Aside from the fine, which is near-meaningless against the wealth of American, no mechanism exists for assessing the kind of public shame that is called for. Restaurants that violate health and safety codes are listed routinely in newspapers. That serves as both a public humiliation and a guide to diners to take their appetites and money elsewhere. Public shame has been endured by drug companies required by the Food and Drug Administration to run corrective ads for false claims for medicines. Why shouldn't punishment ads or shame ads be required of fined corporations whose employes make decisions that can mean life or death for the unsuspecting consumer?

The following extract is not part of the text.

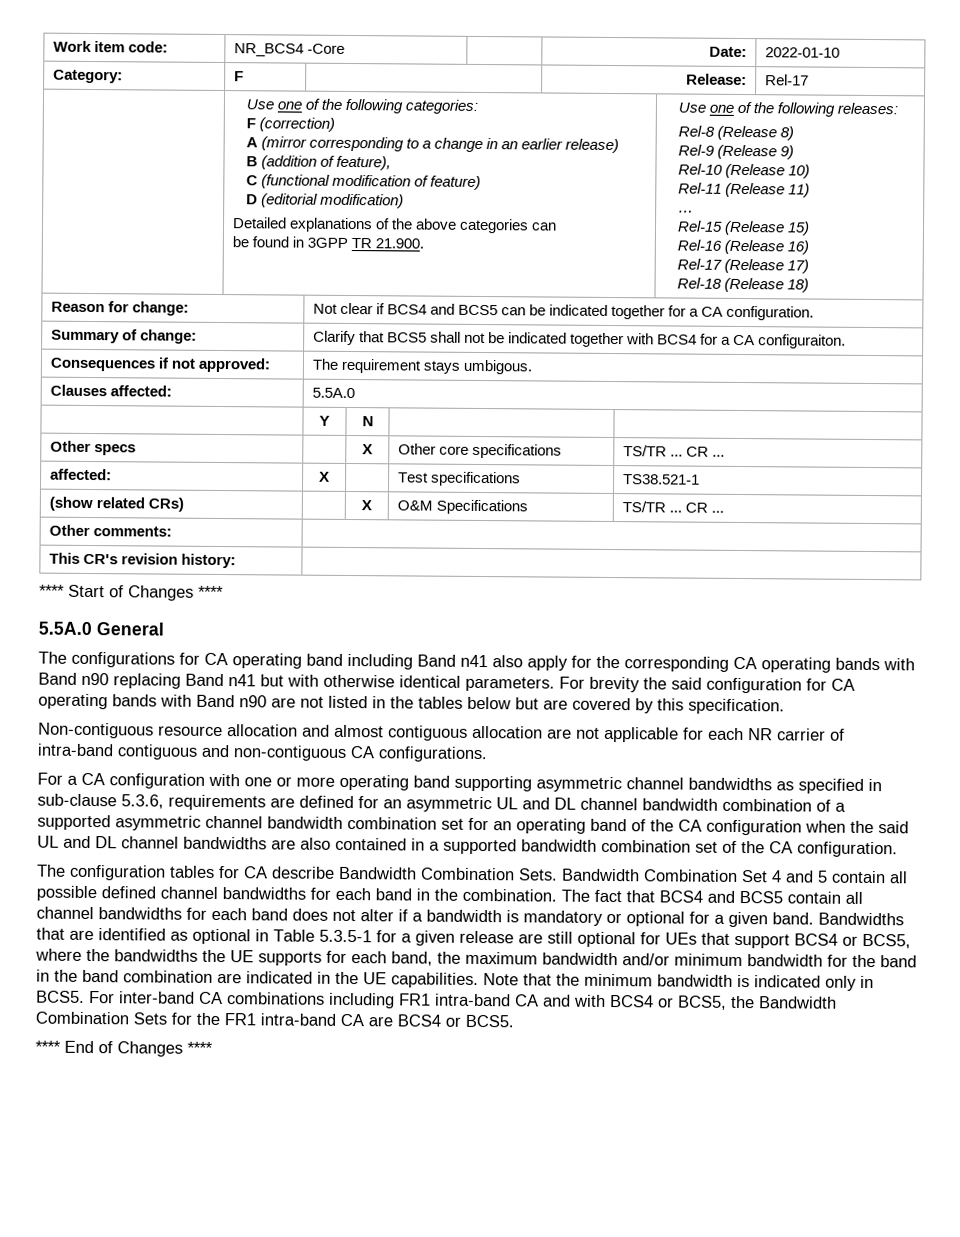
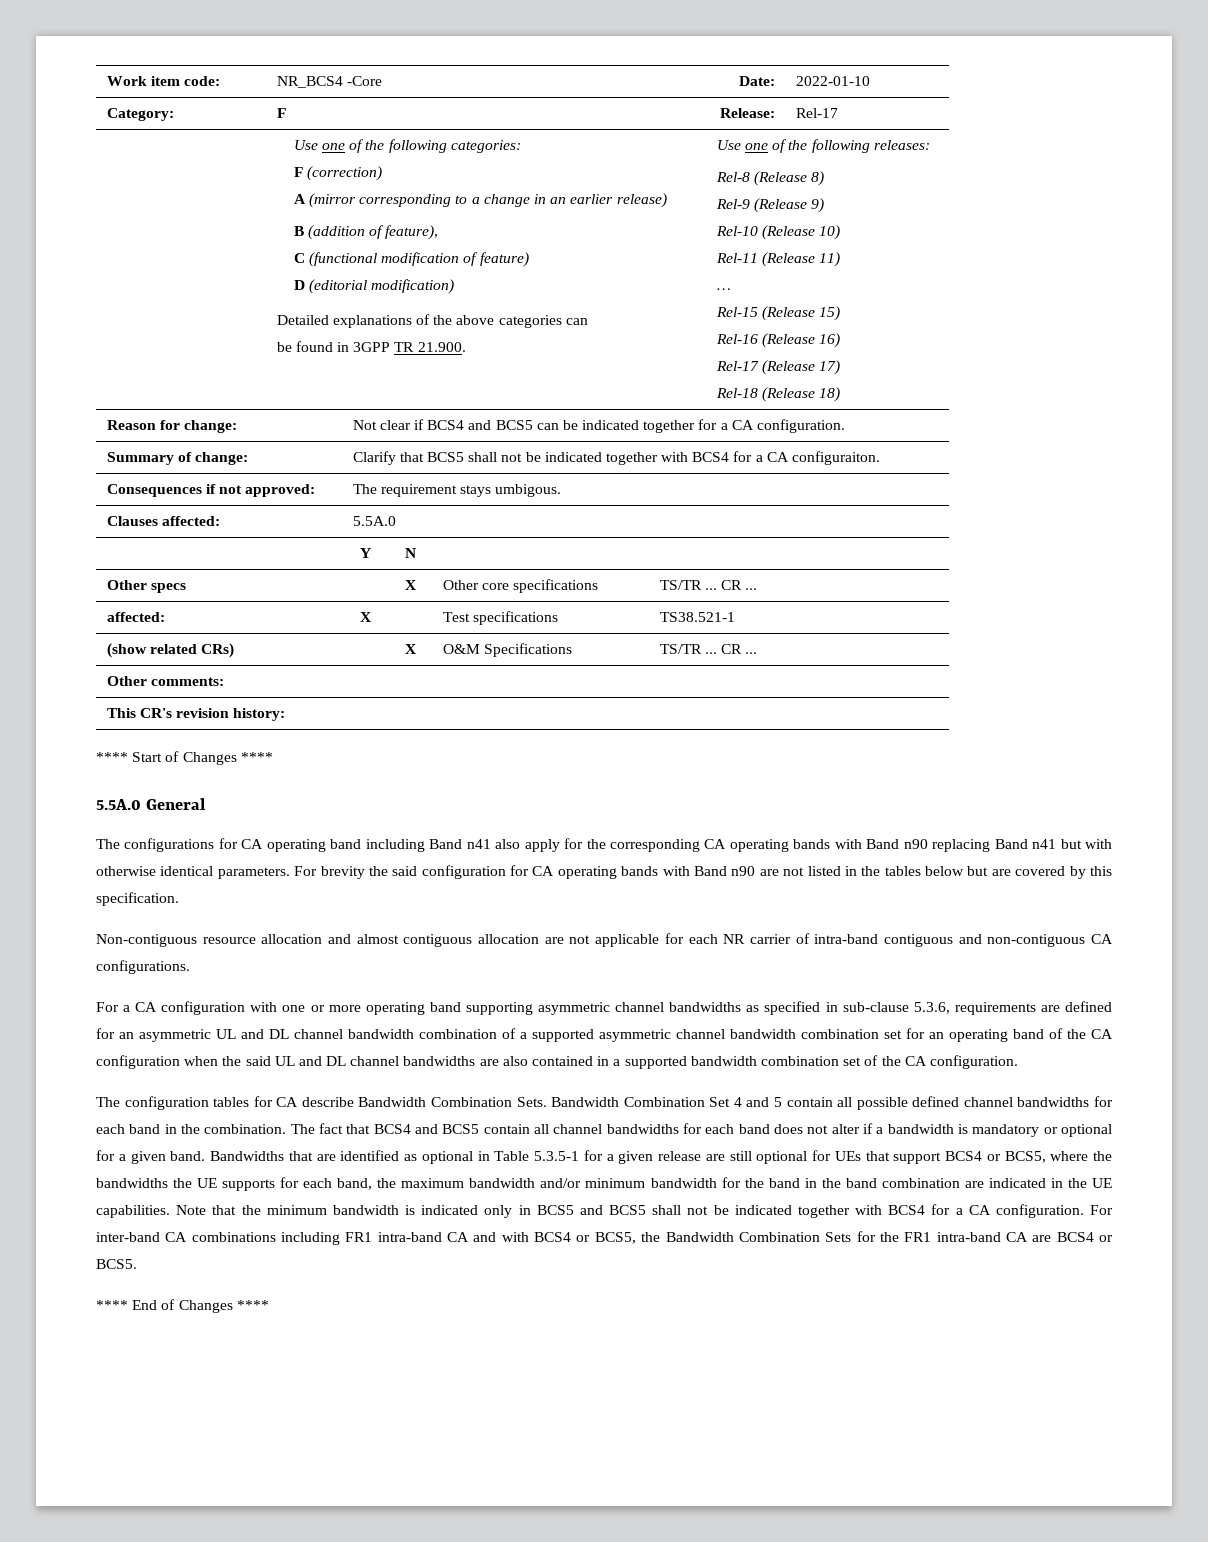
- Note that the minimum bandwidth is indicated only in BCS5.
+ Note that the minimum bandwidth is indicated only in BCS5 and BCS5 shall not be indicated together with BCS4 for a CA configuration.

The chief executive officer for American Airlines during this latest flyby over Violation City is Robert Crandall. If a company's attitude toward the public flows from the board room, here is Crandall's, as taped on Feb. 1, 1982, in a conversation with competitor Howard Putnam, then president of Braniff Airlines.
Putnam: "Do you have a suggestion for me?" Crandall: "Yes, I have a suggestion for you. Raise your goddam fares 20 percent. I'll raise mine the next morning." Putnam: "Robert, we . . . " Crandall: "You'll make money and I will too." Putnam: "We can't talk about pricing." Crandall: "Oh, bullshit, Howard. We can talk about any goddam thing we want to talk about."
This rare earful of a corporate conversation led to a Justice Department civil suit charging Crandall and American with attempted monopolization. The parties have agreed to a consent decree, with the government crediting the outcome to the taped conversation. While the case was in court, American Airlines promoted Crandall from president to CEO. In him, it saw something special in the air.